Christoph Dieterich
Max Planck Institute for the Biology of Ageing, Cologne
"Modeling Ribosome Profiling Data with Bayesian Hidden Markov Models"
Abstract
Ribosome profiling via high-throughput sequencing (ribo-seq) is a promising new technique for characterizing the occupancy of ribosomes on messenger RNA (mRNA) at base-pair resolution. The ribosome is responsible for translating mRNA into proteins, so information about its occupancy offers a detailed view of ribosome density and position which could be used to discover new upstream open reading frames, alternative start codons and new isoforms. Furthermore, this data allows the study of translational dynamics, such as decoding speed and ribosome pausing. Despite the wealth of information offered by ribo-seq, current analysis techniques have focused on coarse, gene-level statistics. In this work, we propose a hidden Markov model (HMM) approach to predict, at base-pair resolution, ribosome occupancy and translation.
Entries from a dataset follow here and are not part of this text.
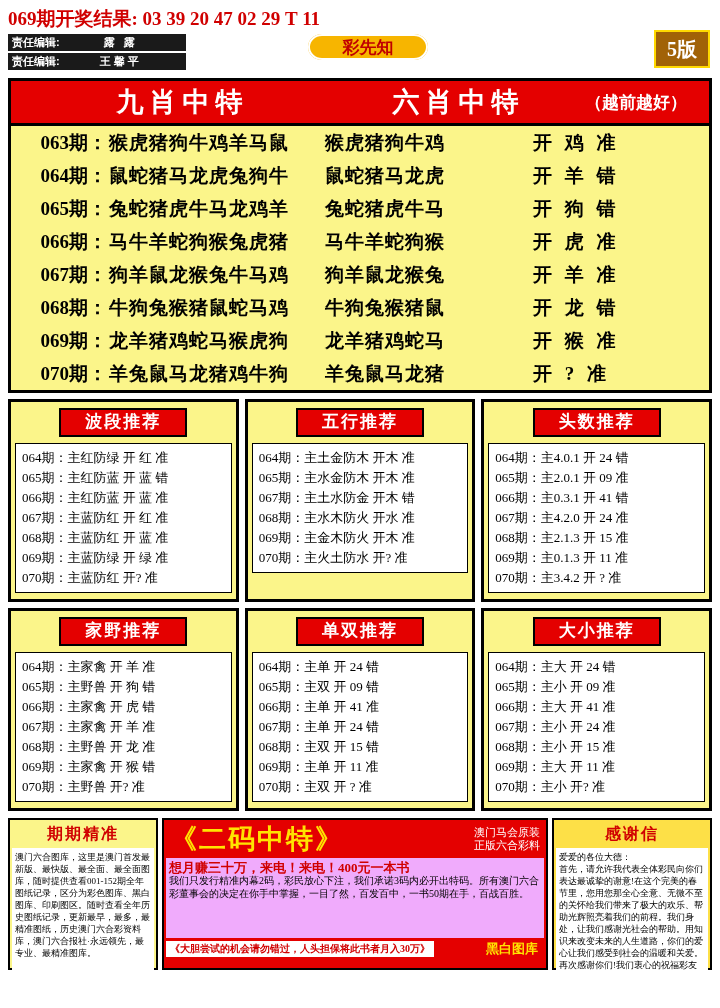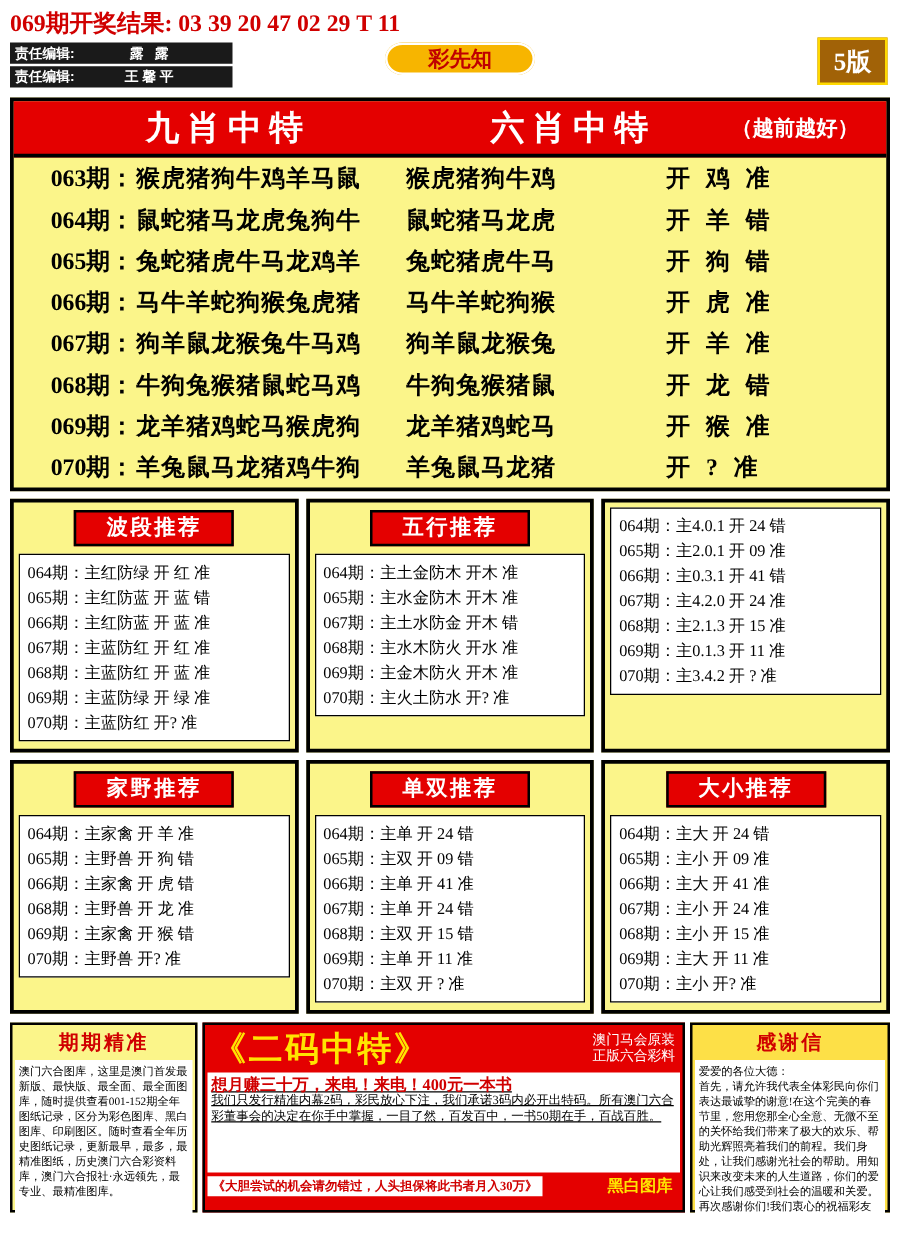"头数推荐" div.sec-title { html: none -> <div>头数推荐</div> }
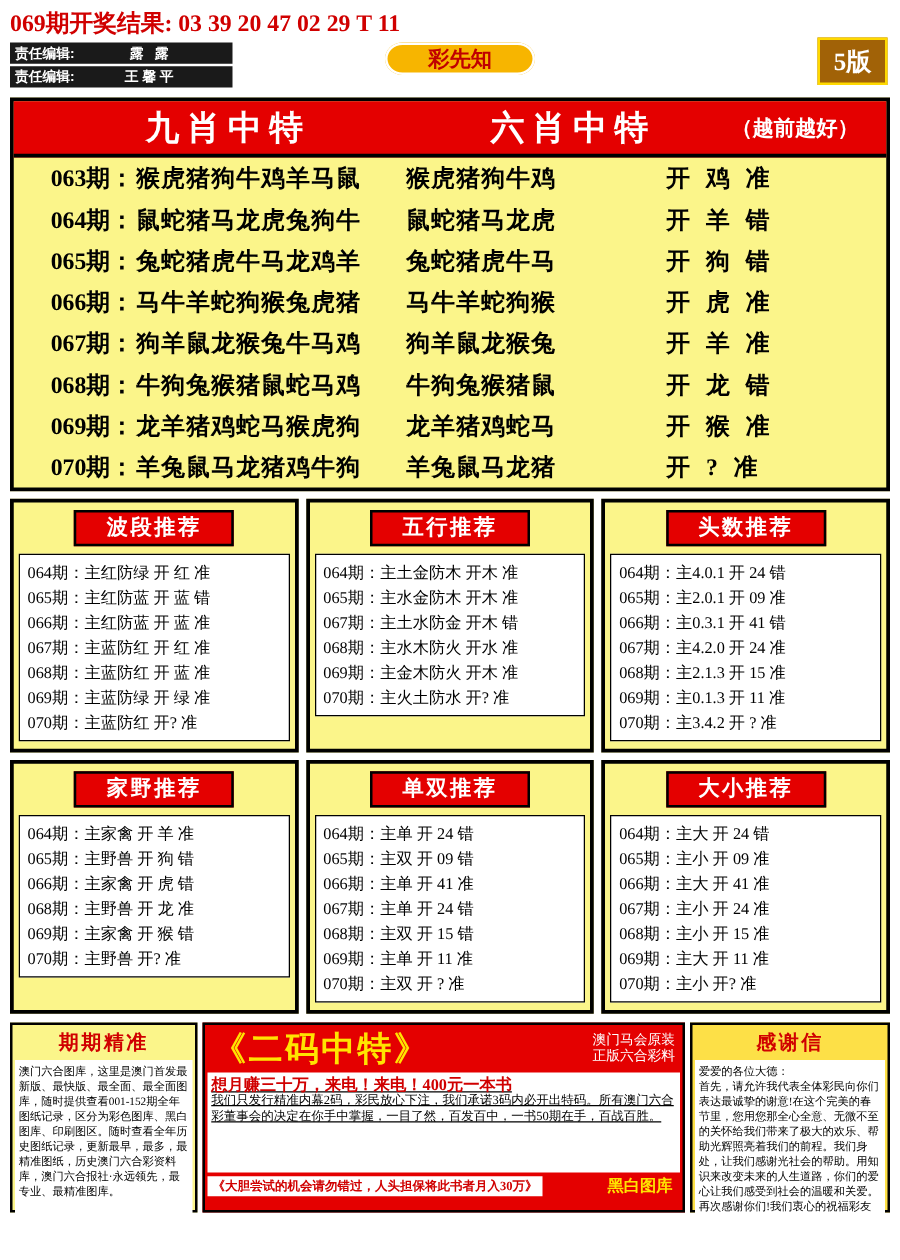"067期：主家禽 开 羊 准" div.sec-line { html: none -> <div>067期：主家禽 开 羊 准</div> }
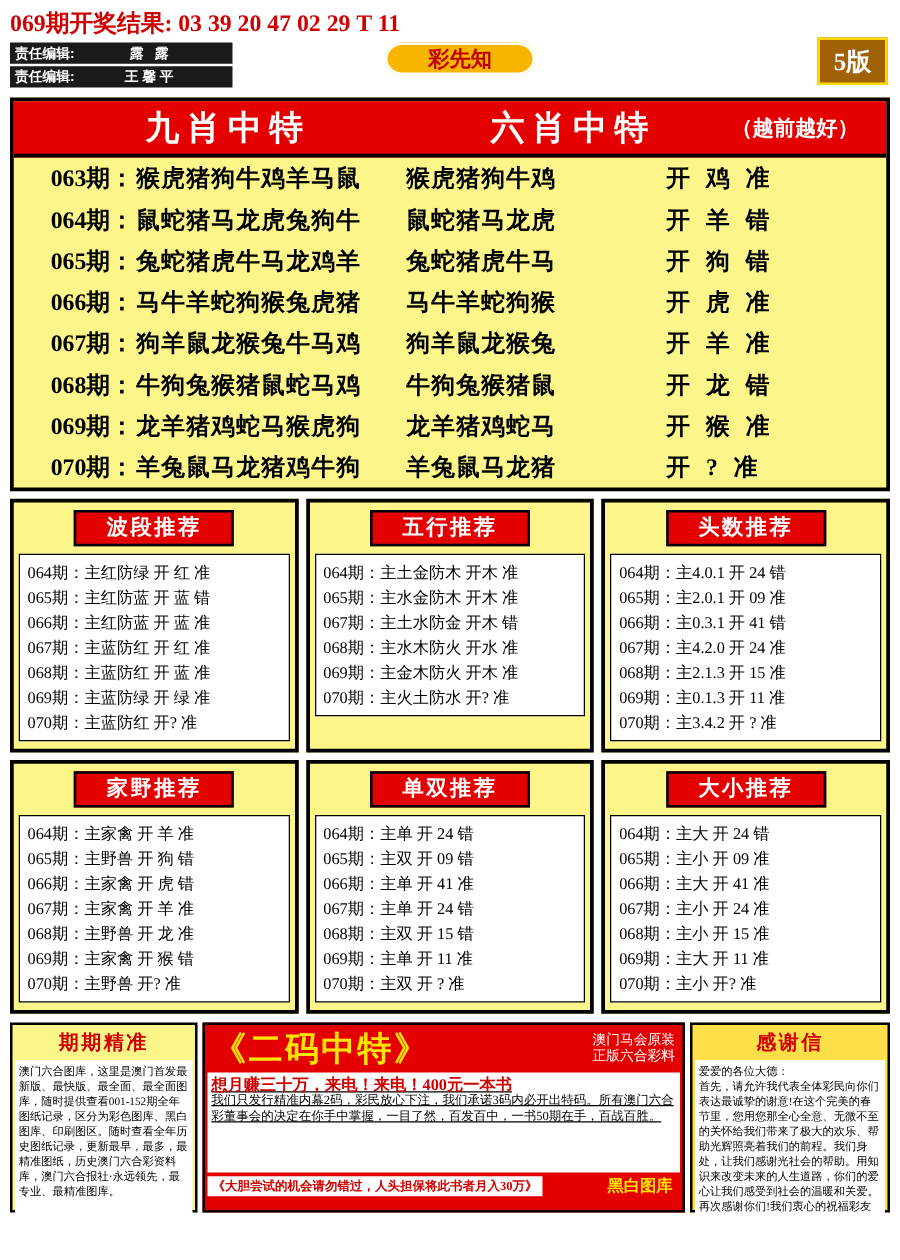"想月赚三十万，来电！来电！400元一本书" .bx2 .body { background: #ffffff -> #f0abfc; text-decoration: underline -> none }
We use state-of-the-art learning algorithms to fit the parameters of our model, which correspond to biologically meaningful quantities, such as expected ribosome occupancy. Furthermore, we extend the model with Bayesian hyperparameters to quantify the uncertainty of the learned parameters. Preliminary evaluation shows that the HMM achieves a much higher true positive rate, and overall higher AUC, in identifying proteomics-verified coding regions compared to using the raw profile.